Since then, The Project (as it shall from now on be called in the interests of anonymity and pathos) has grown and grown in volume like bread dough in the airing cupboard. Simple formatting issues demand that I check through all of the mini-uscripts I have just checked through all over again; freelancers have buggered off on holiday for what seems like an unreasonable amount of time; the second recruit who was going to come and share this project with me is now not coming any more, doubling my workload and meaning that when things go wrong there is nowhere to hide – they will hunt me down and they will make me pay.
The complexity of a digital publication is so vast and swirling it is, like the universe, impossible to visualise or comprehend. Microscopic issues can cause such enormous trouble that typos have become a sweet little joke, an endearing smear of chocolate that you wipe off your child’s face while ignoring the fox excrement they have collected all over their clothes and hair. I spend my days debating pixels, ultra-laser-precise filenaming and something troubling called ‘metadata’. This is not publishing as we know it, this is something from space which has come down to teach your kids Deutsch. It’s almost a joy to see the moments where the traditional German teaching format I know and love so well has persisted: it is European law, apparently, that every language course for secondary school has topics on drugs (‘hey kids, don’t do drugs – Xavier says it’s bad for your health (vrai ou faux?)’), the environment (‘I never used to recycle, but then I read something in Encore Tricolore which blew my mind’) and healthy eating (tackling the obesity crisis with fill-in-the-blank passages).
But despite this verbose rant, I love having My Project. Despite its foibles, it is going to be a terrific tool – an incredible, co-operative, reflexive way for kids to learn a new language and for teachers to help them do their homework in a way that is as non-boring as possible. The Project kicks those crackly and broken cassette tapes out of the language lab and sets fire to crumpled bits of lined paper with vocab listed on them. Kids do need to be using computers to learn as they are going to be glued to them for the rest of their lives, and teachers need to help them do more of that, and they need help to make that happen without constantly asking the students to create more and more agonisingly garish powerpoint presentations about Hamburg or the U-Bahn.
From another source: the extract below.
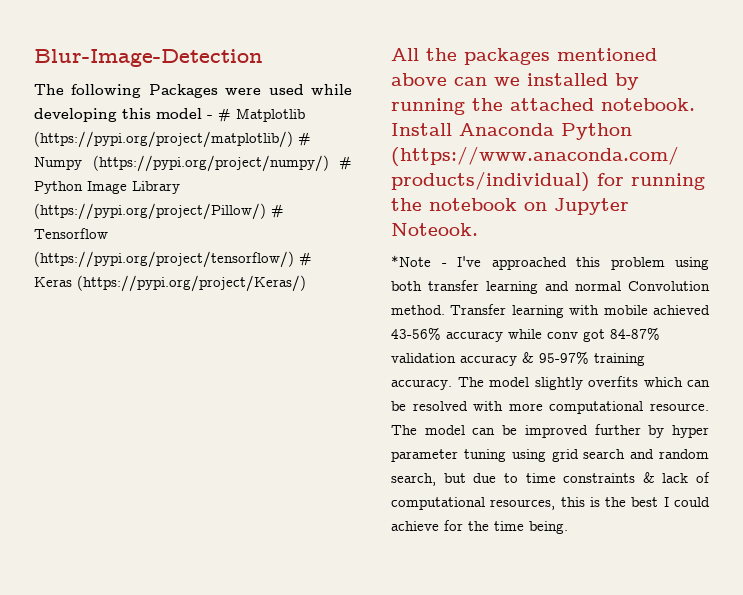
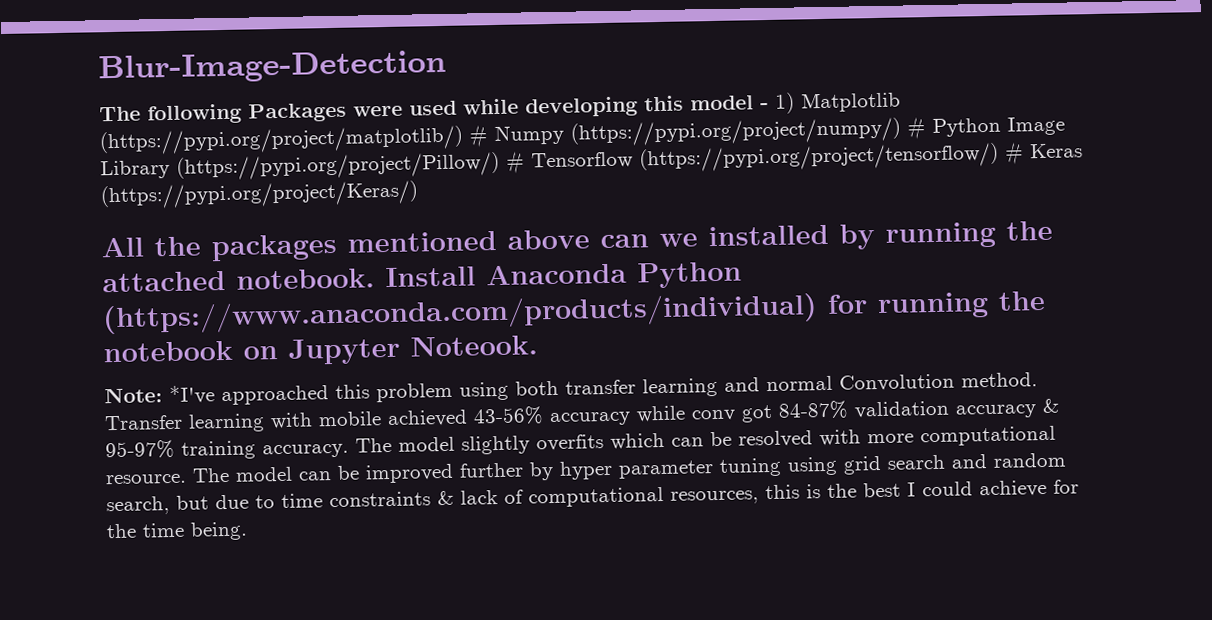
[218,108,231,122] # -> [775,92,795,114] 1)
[391,255,481,267] *Note - I've -> [104,385,215,405] Note: *I've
And as The Project, it’s a hell of a thing to be doing as a fresh and squidgy graduate. This company trusts me to be clever and reliable, organised and efficient, multi-taskerrific and responsible like a veteran babysitter. I attend meetings and liaise things not like a trainee but like a real and valued worker who they believe can do a proper job of things. There is a lot to do, but there’s nothing more appetising than a loaded dinner plate, and it’s my job to get my teeth in. Let’s hope I can stomach it all the way to pudding.